See the note on support below for how mtefe treats these cases.

{pstd}
The MTE measures the average treatment effect for people at a particular
margin of indifference, or with a particular resistance to treatment. It can
be expressed as{p_end}

{pin}MTE(x,u) = E(Y_1-Y_0|X=x,U_d=u) = X(b_1-b_0)+k(u){p_end}

{pstd}where{p_end}

{pin}k(u) = E(U_1-U_0|U_d=u)

{pstd}
We can trace out the distribution of the MTE over U_d, MTE(x,u), within the
support of p.


    {title:Estimation using local IV}

{pstd}
It can be shown that the derivative of the conditional expectation of Y with
respect to p identifies the MTE (Heckman and Vytlacil 2007a,b). Given the
separability assumption, we have

{pin}E{Y|X,P(Z)=p} = Xb_0 + X(b_1-b_0)p +K(p){p_end}

{pstd}where{p_end}

{pin}K(p) = pE(U_1 - U_0|U_d < p){p_end}

{pstd}
Thus, if we make assumptions on the K(p) function, we can estimate the
conditional expectation of Y and form its derivative to construct the MTE.


    {title:Estimation using the separate approach}

{pstd}
When using the separate approach, we estimate the conditional expectation
separately in the treated and untreated sample. We apply the appropriate
selection correction, depending on the model, to account for the endogenous
selection into treatment. Following the notation of Brinch, Mogstad, and
Wiswall (2017),{p_end}

{pin}E(Y_j|X,D=j,p) = Xb_j + K_j(p){p_end}

{pstd}where{p_end}

{pin}K_1(p) = E(U_1|U_d < p){p_end}
{pin}K_0(p) = E(U_0|U_d >= p){p_end}

{pstd}
Thus, if we make assumptions on the K_j(p) functions, we can estimate the
conditional expectation.

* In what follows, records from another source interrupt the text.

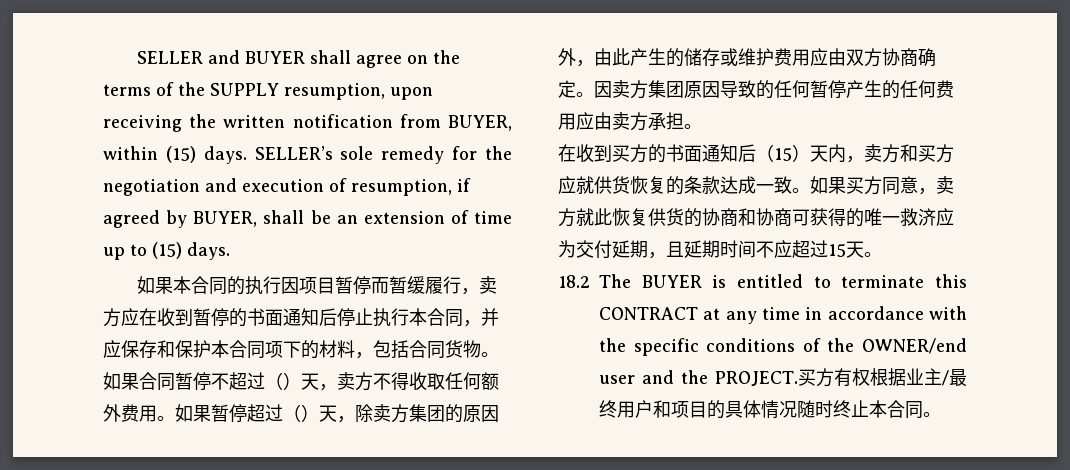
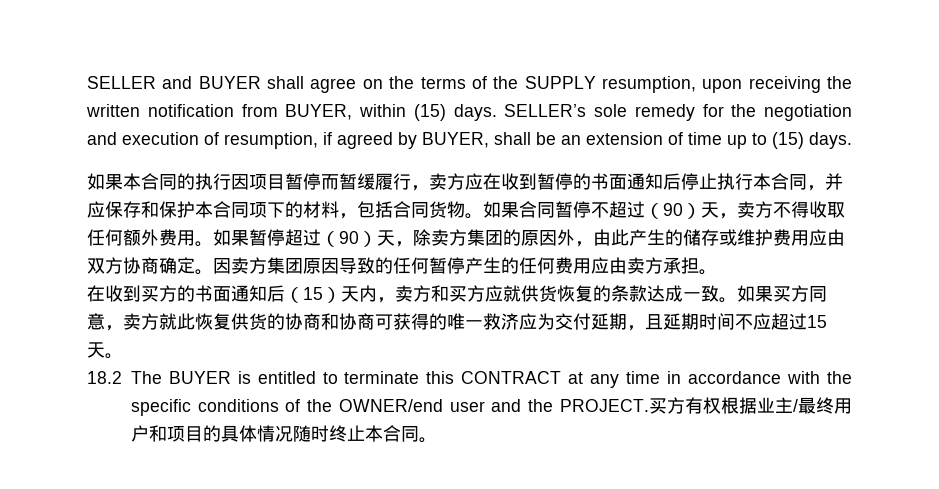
- 如果合同暂停不超过（）天，卖方不得收取任何额外费用。
+ 如果合同暂停不超过（90）天，卖方不得收取任何额外费用。
- 如果暂停超过（）天，除卖方集团的原因外，由此产生的储存或维护费用应由双方协商确定。
+ 如果暂停超过（90）天，除卖方集团的原因外，由此产生的储存或维护费用应由双方协商确定。

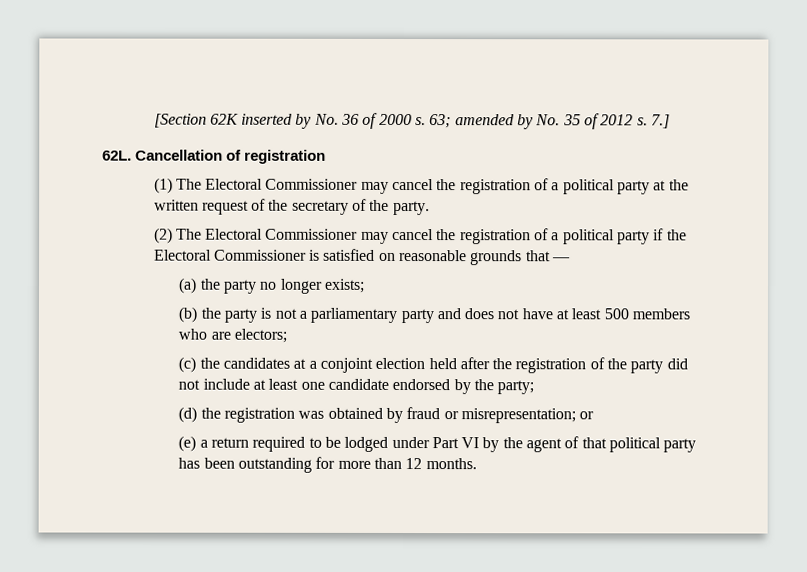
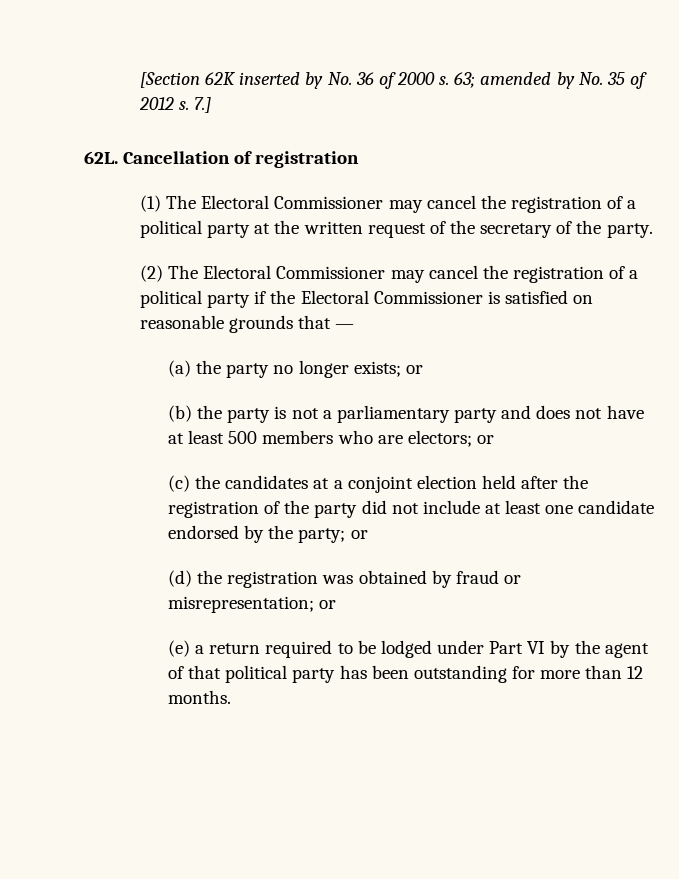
- (a) the party no longer exists;
+ (a) the party no longer exists; or
- (b) the party is not a parliamentary party and does not have at least 500 members who are electors;
+ (b) the party is not a parliamentary party and does not have at least 500 members who are electors; or
- (c) the candidates at a conjoint election held after the registration of the party did not include at least one candidate endorsed by the party;
+ (c) the candidates at a conjoint election held after the registration of the party did not include at least one candidate endorsed by the party; or

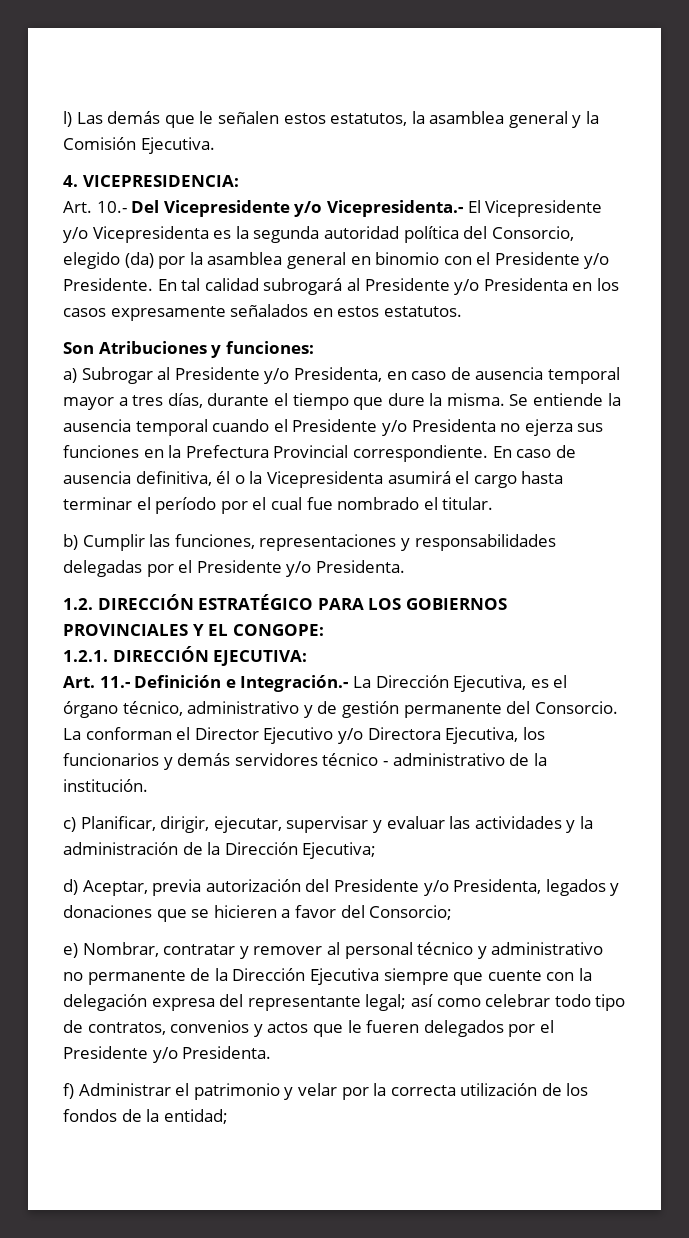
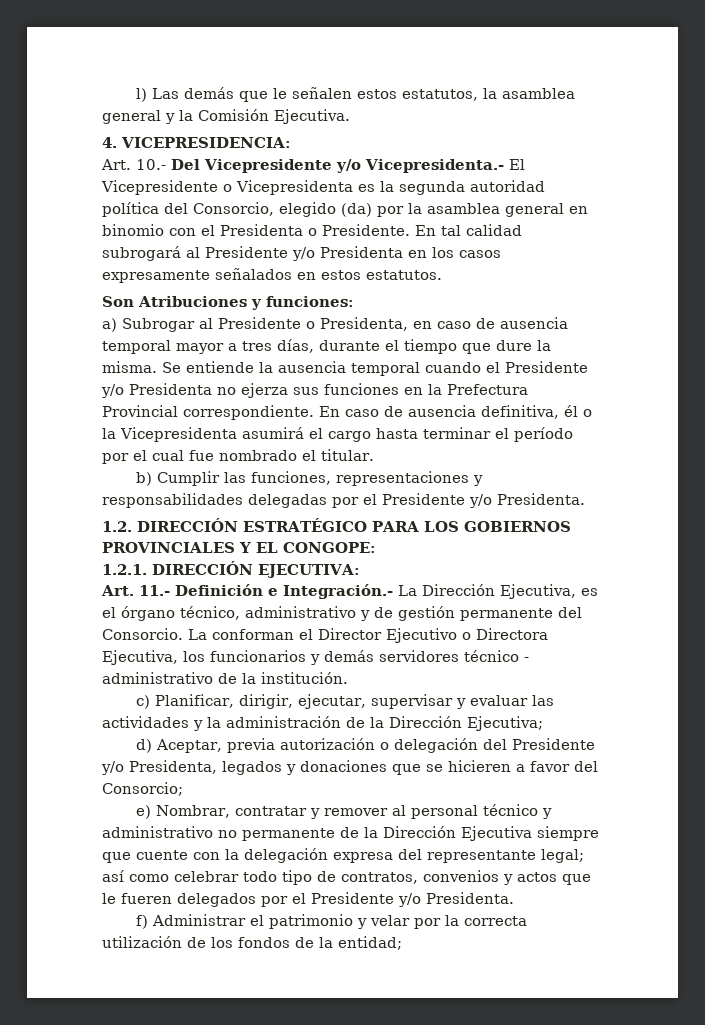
- Art. 10.- Del Vicepresidente y/o Vicepresidenta.- El Vicepresidente y/o Vicepresidenta es la segunda autoridad política del Consorcio, elegido (da) por la asamblea general en binomio con el Presidente y/o Presidente.
+ Art. 10.- Del Vicepresidente y/o Vicepresidenta.- El Vicepresidente o Vicepresidenta es la segunda autoridad política del Consorcio, elegido (da) por la asamblea general en binomio con el Presidenta o Presidente.
- a) Subrogar al Presidente y/o Presidenta, en caso de ausencia temporal mayor a tres días, durante el tiempo que dure la misma.
+ a) Subrogar al Presidente o Presidenta, en caso de ausencia temporal mayor a tres días, durante el tiempo que dure la misma.
- La conforman el Director Ejecutivo y/o Directora Ejecutiva, los funcionarios y demás servidores técnico - administrativo de la institución.
+ La conforman el Director Ejecutivo o Directora Ejecutiva, los funcionarios y demás servidores técnico - administrativo de la institución.
- d) Aceptar, previa autorización del Presidente y/o Presidenta, legados y donaciones que se hicieren a favor del Consorcio;
+ d) Aceptar, previa autorización o delegación del Presidente y/o Presidenta, legados y donaciones que se hicieren a favor del Consorcio;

Then, we form the MTE as{p_end}

{pin}MTE(x,u)=E(Y_1-Y_0|X = x, U_d = u)  = X(b_1-b_0)+k_1(p)-k_0(p){p_end}

{pstd}
where{p_end}

{pin}k_1(p) = K_1(p)+pK_1'(p){p_end}
{pin}k_0(p) = K_0(p)-(1-p)K_0'(p){p_end}

{pstd}
As with the local IV method, the exact specification of the K-functions
depends on the model.


    {title:Estimation using maximum likelihood}

{pstd}
Alternatively, the joint normal MTE model can be estimated using maximum
likelihood because we know the full distribution of the errors.  In that case,
the log-likelihood function can be expressed as

{pin}
l=D[ln{F(eta_1)}+ln((1/s1)f(U_1/s1))] +(1-D)[ln((1/s0)f(U_0/s0))+ln{F(-eta_0)}]

{pstd}
where f and F are standard normal density and cumulative density functions
and{p_end}

{pin}eta_j = {Zg+(Y_j-Xb_j)*rho_j/s_j}/sqrt(1-rho_j^2)

{pstd}
which can be maximized to find the parameters of the model. For details, see
the {helpb movestay} command, which inspired the log-likelihood estimation in
{cmd:mtefe}, and Lokshin and Sajaia (2004).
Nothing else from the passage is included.